Lors d'une session à l'Assemblée, Éric Ciotti a plaisanté sur la question de son mandat, en réaffirmant : "Ah non, j’ai un recours ! Vous allez me subir encore un peu", comme rapporté par Libération.
Une action judiciaire qui change la donne
Selon LCP, le code électoral stipule qu'un député peut conserver son mandat précédent tant que l'élection est contestée. Cela lui permet de garder son siège au Palais-Bourbon pendant au moins quelques mois.

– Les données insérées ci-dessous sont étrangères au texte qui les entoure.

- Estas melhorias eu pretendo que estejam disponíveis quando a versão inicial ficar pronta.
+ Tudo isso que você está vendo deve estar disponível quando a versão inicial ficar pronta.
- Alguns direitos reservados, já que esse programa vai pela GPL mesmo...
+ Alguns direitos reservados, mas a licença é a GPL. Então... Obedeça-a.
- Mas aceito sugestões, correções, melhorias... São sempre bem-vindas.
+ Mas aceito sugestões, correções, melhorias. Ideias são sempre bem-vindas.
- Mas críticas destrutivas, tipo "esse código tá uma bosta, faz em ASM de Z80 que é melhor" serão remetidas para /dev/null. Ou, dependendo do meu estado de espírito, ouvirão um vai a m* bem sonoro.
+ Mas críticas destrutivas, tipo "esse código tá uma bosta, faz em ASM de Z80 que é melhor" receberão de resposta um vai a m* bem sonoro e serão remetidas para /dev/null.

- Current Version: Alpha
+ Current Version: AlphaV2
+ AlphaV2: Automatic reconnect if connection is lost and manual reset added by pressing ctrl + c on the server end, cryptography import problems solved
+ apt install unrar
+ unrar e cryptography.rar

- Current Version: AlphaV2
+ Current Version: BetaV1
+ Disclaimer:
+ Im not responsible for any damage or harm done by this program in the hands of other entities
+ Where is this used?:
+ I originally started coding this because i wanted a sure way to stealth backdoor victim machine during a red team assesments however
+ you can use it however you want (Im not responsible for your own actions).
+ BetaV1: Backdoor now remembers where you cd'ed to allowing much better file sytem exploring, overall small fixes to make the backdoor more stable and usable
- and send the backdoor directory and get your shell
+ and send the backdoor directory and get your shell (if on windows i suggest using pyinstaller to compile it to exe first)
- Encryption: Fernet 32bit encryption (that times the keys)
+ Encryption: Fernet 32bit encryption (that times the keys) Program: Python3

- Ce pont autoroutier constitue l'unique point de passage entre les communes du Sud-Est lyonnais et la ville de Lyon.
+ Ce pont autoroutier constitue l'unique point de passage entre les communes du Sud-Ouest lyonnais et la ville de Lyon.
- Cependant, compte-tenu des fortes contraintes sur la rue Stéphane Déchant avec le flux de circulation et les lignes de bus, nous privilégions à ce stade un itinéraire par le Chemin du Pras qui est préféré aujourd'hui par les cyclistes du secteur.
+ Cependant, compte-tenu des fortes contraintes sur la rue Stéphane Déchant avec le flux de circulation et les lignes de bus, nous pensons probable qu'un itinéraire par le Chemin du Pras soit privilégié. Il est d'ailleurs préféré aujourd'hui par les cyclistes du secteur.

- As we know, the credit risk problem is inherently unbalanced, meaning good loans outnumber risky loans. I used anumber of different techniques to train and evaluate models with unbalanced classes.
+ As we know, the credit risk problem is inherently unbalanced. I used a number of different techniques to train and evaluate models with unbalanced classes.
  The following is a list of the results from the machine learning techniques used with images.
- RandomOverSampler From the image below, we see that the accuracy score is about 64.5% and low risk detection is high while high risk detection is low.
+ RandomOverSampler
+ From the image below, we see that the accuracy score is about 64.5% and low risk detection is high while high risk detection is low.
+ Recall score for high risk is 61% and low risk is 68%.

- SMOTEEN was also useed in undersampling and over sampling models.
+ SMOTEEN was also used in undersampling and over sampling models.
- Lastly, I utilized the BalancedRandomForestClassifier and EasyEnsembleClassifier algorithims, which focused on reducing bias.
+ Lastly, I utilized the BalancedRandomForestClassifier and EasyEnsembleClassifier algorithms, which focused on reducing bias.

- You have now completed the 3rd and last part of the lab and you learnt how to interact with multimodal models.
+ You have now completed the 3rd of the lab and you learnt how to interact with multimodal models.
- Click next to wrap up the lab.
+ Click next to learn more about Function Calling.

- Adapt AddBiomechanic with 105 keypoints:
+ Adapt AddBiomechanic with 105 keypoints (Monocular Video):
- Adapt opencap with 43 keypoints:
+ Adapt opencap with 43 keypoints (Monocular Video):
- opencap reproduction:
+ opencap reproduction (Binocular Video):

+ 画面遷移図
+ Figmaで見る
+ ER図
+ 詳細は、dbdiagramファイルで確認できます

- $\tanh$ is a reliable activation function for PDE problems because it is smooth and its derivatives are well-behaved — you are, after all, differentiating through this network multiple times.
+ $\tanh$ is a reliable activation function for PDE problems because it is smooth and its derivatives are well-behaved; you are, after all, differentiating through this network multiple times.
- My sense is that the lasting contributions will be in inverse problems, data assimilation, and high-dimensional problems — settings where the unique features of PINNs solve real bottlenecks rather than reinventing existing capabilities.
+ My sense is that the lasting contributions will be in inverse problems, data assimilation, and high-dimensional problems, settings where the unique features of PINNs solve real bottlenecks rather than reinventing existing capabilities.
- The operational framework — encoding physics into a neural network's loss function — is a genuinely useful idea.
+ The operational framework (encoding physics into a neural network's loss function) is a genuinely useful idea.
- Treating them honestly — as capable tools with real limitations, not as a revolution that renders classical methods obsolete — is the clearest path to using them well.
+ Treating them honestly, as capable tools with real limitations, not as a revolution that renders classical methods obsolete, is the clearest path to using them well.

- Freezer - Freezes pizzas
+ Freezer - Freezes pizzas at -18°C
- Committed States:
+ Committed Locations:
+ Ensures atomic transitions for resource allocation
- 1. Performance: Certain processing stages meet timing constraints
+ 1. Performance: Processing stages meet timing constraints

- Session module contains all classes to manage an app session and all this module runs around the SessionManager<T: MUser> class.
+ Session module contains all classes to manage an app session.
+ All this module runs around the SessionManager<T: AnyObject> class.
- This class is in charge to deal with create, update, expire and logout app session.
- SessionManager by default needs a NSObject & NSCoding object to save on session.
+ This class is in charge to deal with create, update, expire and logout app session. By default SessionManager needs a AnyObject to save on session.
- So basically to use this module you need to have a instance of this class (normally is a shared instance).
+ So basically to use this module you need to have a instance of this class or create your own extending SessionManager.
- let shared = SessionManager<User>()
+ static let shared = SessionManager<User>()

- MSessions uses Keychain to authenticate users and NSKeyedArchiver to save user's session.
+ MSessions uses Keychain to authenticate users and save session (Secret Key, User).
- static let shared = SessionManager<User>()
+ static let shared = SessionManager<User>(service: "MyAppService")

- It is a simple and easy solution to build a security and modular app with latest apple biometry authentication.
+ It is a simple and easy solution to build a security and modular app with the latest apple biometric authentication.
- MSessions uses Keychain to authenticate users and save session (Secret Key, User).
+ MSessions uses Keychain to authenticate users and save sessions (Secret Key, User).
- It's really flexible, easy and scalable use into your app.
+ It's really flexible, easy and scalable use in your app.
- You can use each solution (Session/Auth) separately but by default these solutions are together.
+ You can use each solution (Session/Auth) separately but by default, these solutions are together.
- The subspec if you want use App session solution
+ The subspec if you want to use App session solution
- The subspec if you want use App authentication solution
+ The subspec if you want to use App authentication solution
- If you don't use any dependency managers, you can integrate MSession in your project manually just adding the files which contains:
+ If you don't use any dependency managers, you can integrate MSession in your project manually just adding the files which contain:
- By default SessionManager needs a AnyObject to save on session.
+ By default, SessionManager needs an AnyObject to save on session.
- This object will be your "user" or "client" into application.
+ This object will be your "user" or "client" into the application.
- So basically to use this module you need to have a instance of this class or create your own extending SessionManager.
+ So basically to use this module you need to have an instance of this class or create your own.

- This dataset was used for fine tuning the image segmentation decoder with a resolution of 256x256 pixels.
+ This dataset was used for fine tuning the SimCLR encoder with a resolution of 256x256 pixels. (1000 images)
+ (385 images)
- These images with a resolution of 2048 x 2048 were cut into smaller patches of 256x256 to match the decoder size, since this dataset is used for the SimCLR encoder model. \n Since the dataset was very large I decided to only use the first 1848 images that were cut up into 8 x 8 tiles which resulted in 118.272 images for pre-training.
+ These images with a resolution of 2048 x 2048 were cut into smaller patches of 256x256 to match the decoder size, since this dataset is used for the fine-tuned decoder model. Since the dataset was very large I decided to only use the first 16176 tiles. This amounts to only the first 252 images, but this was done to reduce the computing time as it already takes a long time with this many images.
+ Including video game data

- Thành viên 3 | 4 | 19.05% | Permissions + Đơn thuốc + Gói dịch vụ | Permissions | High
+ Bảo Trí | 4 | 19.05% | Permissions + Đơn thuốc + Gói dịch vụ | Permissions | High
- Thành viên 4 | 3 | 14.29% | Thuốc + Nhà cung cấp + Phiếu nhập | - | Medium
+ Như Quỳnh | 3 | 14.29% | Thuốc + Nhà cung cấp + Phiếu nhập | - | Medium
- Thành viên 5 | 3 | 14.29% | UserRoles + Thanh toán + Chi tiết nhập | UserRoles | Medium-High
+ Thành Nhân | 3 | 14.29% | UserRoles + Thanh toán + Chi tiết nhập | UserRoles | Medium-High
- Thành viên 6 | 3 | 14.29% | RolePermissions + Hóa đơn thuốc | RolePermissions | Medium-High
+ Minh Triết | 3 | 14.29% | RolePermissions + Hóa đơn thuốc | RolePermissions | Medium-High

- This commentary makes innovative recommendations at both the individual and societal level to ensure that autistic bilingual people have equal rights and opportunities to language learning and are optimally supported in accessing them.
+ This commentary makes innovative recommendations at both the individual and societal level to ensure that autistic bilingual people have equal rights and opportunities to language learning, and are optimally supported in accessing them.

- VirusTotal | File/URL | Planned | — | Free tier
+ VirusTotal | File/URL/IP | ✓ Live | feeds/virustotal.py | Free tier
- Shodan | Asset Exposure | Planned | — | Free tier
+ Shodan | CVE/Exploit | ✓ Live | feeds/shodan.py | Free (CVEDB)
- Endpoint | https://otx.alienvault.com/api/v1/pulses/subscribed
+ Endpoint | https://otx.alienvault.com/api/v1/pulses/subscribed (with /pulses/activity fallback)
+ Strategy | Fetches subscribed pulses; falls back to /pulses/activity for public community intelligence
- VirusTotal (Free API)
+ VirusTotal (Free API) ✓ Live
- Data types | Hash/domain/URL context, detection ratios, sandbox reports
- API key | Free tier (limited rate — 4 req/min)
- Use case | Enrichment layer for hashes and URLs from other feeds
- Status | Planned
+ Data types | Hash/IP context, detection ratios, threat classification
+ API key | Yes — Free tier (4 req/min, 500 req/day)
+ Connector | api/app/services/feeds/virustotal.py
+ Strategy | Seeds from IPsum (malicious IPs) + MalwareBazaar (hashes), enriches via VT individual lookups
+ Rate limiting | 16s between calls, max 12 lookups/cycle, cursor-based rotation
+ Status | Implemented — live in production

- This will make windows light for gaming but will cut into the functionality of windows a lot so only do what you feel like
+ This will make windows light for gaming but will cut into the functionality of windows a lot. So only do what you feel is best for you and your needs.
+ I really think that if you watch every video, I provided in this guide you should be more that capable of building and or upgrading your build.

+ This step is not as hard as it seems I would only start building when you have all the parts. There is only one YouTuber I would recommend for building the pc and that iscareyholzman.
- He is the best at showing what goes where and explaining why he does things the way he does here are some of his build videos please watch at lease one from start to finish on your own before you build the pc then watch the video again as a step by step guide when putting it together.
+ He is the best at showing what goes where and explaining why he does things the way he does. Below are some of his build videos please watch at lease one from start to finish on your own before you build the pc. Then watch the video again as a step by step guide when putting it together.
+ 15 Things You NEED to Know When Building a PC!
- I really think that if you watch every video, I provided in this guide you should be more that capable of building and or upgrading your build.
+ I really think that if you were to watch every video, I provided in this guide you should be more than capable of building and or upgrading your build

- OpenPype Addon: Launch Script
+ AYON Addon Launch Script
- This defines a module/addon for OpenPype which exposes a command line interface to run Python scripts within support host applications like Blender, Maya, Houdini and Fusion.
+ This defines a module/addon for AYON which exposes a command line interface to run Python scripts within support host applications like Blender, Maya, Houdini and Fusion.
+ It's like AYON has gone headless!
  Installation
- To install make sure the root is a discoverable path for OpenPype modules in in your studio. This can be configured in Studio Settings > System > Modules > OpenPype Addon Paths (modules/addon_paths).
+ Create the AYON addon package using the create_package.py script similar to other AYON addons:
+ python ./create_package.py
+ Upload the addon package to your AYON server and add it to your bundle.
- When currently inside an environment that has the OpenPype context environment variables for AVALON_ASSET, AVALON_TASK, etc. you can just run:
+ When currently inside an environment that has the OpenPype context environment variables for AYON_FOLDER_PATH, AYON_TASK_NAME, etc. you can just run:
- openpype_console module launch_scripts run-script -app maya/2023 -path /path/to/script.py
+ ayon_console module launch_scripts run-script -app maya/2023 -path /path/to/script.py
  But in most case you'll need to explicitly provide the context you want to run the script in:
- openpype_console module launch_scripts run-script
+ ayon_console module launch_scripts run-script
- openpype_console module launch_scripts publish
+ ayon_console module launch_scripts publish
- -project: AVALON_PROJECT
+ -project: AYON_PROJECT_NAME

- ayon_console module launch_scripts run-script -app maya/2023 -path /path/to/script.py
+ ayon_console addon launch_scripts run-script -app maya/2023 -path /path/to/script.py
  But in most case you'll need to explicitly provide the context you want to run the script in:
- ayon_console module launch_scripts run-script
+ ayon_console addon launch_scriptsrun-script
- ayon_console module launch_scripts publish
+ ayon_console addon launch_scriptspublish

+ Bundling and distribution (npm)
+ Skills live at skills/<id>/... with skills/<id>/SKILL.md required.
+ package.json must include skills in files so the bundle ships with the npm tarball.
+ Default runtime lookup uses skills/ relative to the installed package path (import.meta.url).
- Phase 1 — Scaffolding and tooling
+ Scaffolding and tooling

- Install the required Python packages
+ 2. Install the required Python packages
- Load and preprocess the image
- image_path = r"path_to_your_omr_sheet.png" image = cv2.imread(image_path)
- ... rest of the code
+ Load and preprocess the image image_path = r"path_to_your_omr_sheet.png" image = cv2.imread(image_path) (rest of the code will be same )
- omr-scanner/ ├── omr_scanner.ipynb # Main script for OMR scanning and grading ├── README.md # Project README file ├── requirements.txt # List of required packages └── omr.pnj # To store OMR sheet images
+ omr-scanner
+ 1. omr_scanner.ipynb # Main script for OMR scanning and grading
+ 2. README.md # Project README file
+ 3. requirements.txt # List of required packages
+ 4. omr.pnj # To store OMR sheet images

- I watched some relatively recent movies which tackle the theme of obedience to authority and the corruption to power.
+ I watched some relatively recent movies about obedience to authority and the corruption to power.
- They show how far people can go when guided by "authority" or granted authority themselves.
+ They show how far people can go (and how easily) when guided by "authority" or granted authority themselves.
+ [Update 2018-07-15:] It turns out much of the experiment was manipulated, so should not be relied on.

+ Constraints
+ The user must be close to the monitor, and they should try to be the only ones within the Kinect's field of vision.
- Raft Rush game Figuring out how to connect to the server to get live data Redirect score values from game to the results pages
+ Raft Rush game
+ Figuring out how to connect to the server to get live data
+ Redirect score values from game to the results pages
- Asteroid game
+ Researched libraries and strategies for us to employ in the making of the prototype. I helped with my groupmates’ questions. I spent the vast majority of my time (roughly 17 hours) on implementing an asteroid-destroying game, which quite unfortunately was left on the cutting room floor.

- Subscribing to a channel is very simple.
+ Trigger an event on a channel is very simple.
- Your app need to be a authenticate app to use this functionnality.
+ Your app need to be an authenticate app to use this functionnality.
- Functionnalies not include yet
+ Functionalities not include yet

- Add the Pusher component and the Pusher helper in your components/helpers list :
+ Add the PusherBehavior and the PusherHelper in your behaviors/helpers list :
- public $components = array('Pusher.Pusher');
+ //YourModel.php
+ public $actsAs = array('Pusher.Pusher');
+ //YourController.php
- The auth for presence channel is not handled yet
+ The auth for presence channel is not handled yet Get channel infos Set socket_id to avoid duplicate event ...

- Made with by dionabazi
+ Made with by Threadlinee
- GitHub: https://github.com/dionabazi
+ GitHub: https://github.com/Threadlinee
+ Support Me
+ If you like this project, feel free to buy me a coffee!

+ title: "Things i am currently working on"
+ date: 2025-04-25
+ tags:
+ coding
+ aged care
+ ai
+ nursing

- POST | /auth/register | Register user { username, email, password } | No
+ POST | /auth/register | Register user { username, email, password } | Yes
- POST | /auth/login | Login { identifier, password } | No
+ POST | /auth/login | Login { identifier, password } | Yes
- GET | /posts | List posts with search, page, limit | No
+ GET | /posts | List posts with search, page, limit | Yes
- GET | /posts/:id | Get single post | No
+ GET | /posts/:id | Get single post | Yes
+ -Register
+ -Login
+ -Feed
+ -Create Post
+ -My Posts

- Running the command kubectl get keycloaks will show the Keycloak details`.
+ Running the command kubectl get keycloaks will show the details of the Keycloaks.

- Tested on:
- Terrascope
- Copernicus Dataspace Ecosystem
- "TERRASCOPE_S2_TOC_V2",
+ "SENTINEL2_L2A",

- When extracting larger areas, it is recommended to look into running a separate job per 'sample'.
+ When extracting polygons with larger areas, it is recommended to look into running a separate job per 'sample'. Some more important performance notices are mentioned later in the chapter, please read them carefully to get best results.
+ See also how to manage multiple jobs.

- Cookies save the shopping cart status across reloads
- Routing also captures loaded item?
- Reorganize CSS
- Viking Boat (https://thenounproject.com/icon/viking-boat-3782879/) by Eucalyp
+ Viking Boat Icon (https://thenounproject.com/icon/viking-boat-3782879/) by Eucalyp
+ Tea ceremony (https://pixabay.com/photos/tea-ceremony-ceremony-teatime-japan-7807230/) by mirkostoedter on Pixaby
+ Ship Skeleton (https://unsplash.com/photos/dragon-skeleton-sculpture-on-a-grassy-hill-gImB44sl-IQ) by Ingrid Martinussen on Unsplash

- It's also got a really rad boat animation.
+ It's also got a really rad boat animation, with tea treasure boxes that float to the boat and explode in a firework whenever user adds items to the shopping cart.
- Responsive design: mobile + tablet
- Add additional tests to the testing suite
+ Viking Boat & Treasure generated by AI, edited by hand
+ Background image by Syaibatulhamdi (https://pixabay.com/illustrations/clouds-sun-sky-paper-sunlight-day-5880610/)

Le recours de Juliette Chesnel-Le Roux, issue de l'union de la gauche, vise à contester les résultats des élections municipales, relevé par des irrégularités dans 32 bureaux de vote. Elle évoque "74 irrégularités flagrantes sur les signatures", ajoutant que l'objectif n'est pas d'invalider l'élection du maire, mais de récupérer un cinquième siège pour l'opposition au conseil municipal. Comme le souligne Nice Matin, seulement dix-huit voix manquaient à leur liste pour obtenir un siège supplémentaire.
Les conséquences d'un recours
Le tribunal administratif a un délai de trois mois pour se prononcer sur la régularité du scrutin, et un appel devant le Conseil d'État pourrait encore prolonger cette situation. En attendant, Éric Ciotti devrait se contenter de son indemnité parlementaire, une situation qui fait débat parmi les observateurs de la politique française.
Cette affaire soulève des questions sur l'esprit même de la loi concernant le cumul des mandats, interrogeant l'engagement des élus envers la transparence et l'intégrité du processus électoral. Les experts politiques évoquent un besoin urgent de réformes pour éviter de telles ambiguïtés.